- **Task to complete**: Give back the lines below exactly, but do not include any pictures.

Front-end code change data
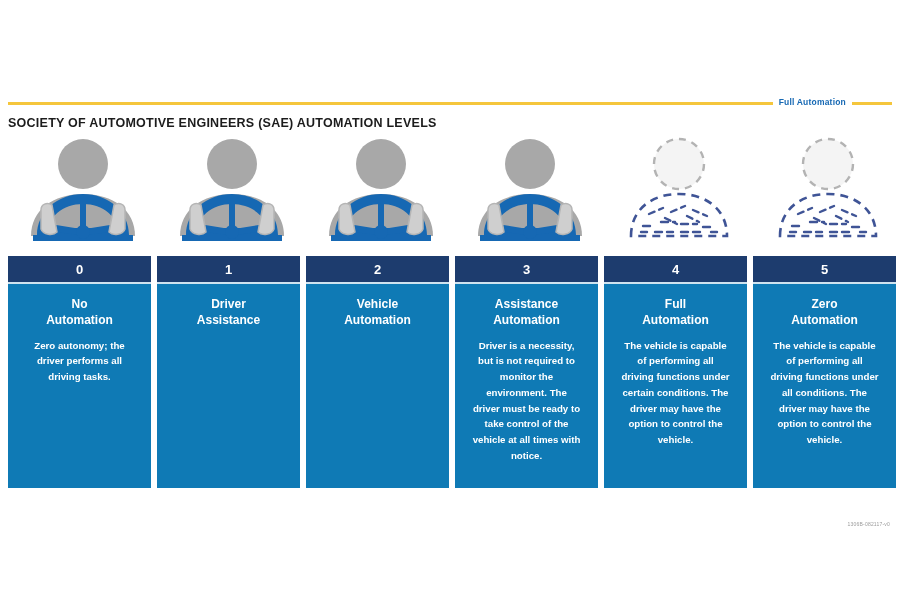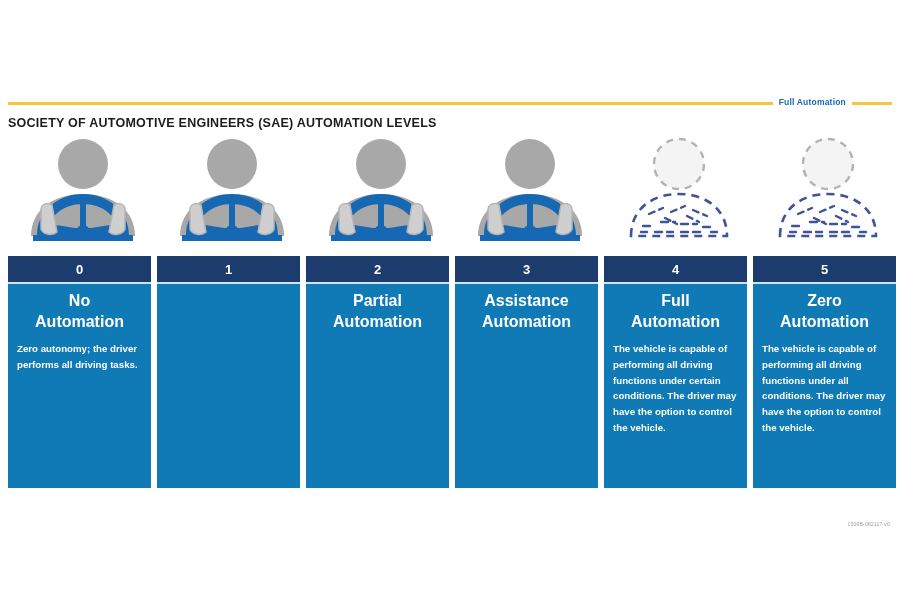"No" .card-title { font-size: 16px -> 12px; margin-top: 6px -> 13px }
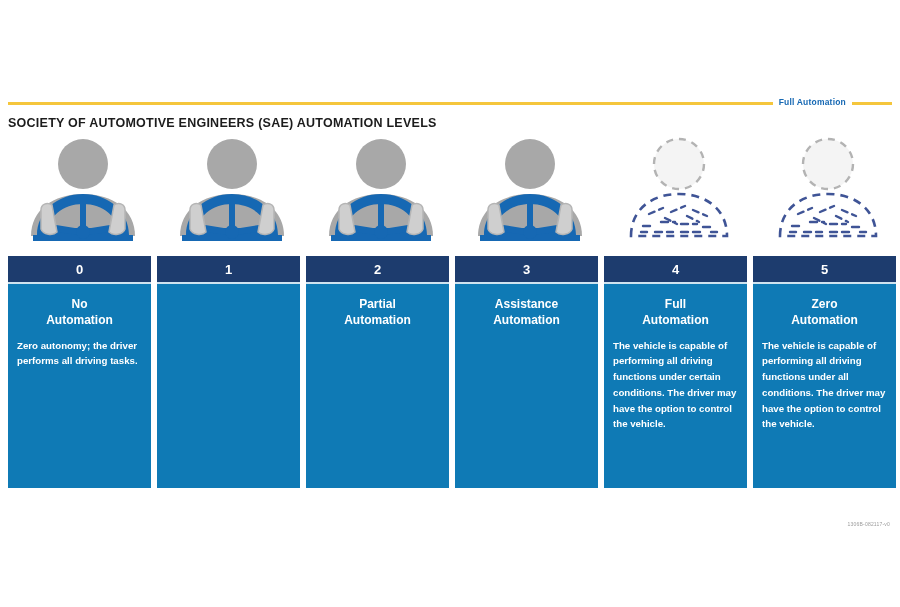"Driver" div.card-title { html: none -> <div> <span>Driver</span><br> <span>Assistance</span> </div> }
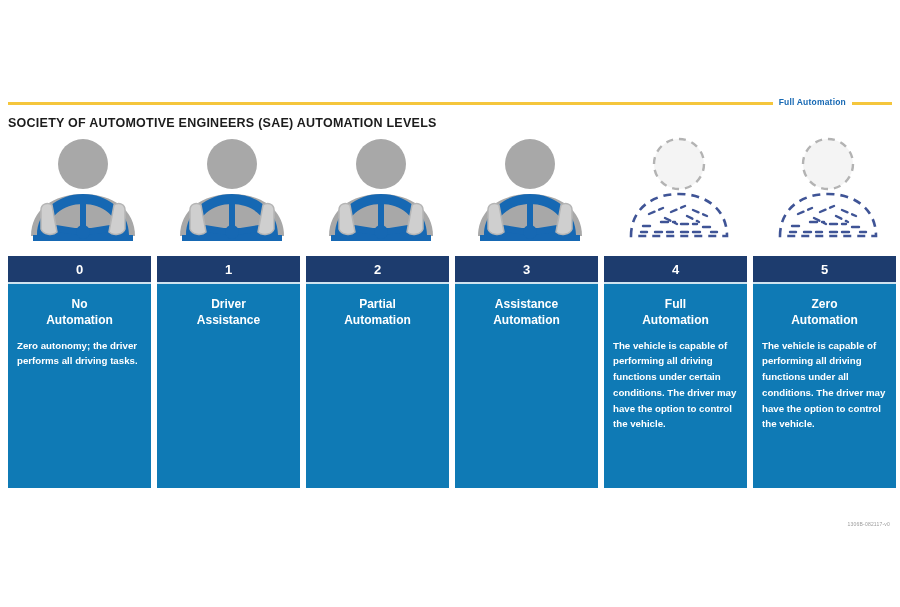"Partial" span { text: Partial -> Vehicle }
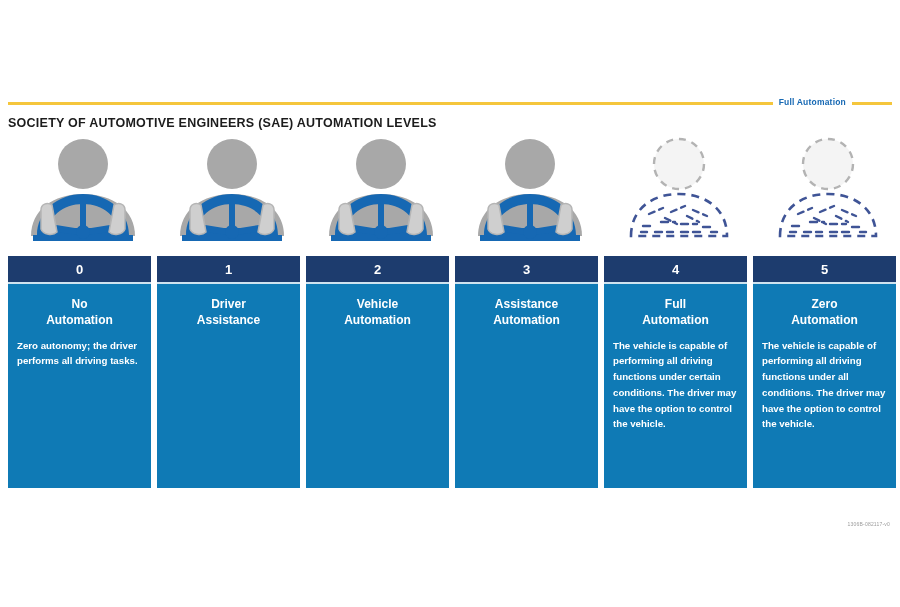"Zero autonomy; the driver performs" .card-body { padding: 0 9px -> 0 17px; text-align: none -> center }
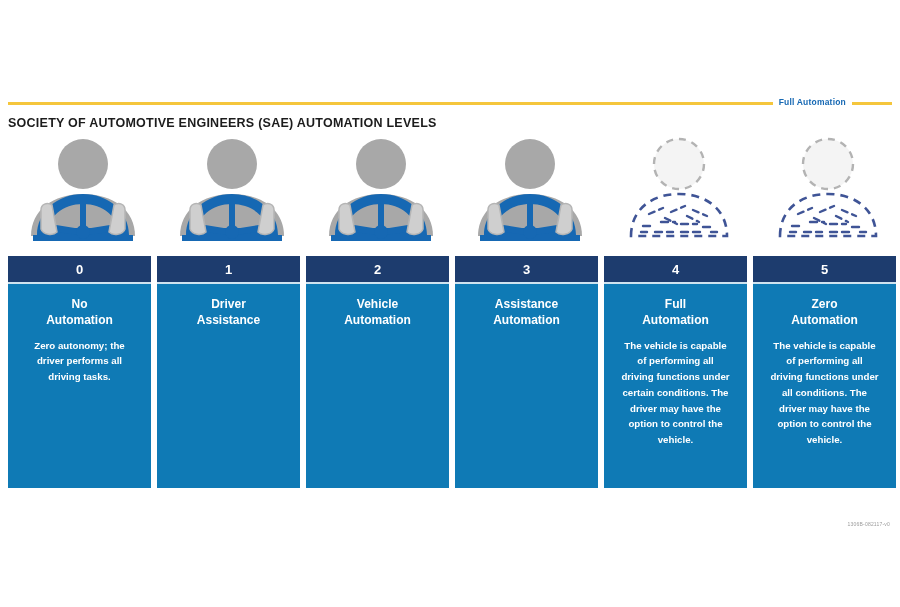"Driver is a necessity, but" div.card-body { html: none -> <div>Driver is a necessity, but is not required to monitor the environment. The driver must be ready to take control of the vehicle at all times with notice.</div> }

- **Reply to the task**:
"No" .card-title { font-size: 16px -> 12px; margin-top: 6px -> 13px }
"Driver" div.card-title { html: none -> <div> <span>Driver</span><br> <span>Assistance</span> </div> }
"Partial" span { text: Partial -> Vehicle }
"Zero autonomy; the driver performs" .card-body { padding: 0 9px -> 0 17px; text-align: none -> center }
"Driver is a necessity, but" div.card-body { html: none -> <div>Driver is a necessity, but is not required to monitor the environment. The driver must be ready to take control of the vehicle at all times with notice.</div> }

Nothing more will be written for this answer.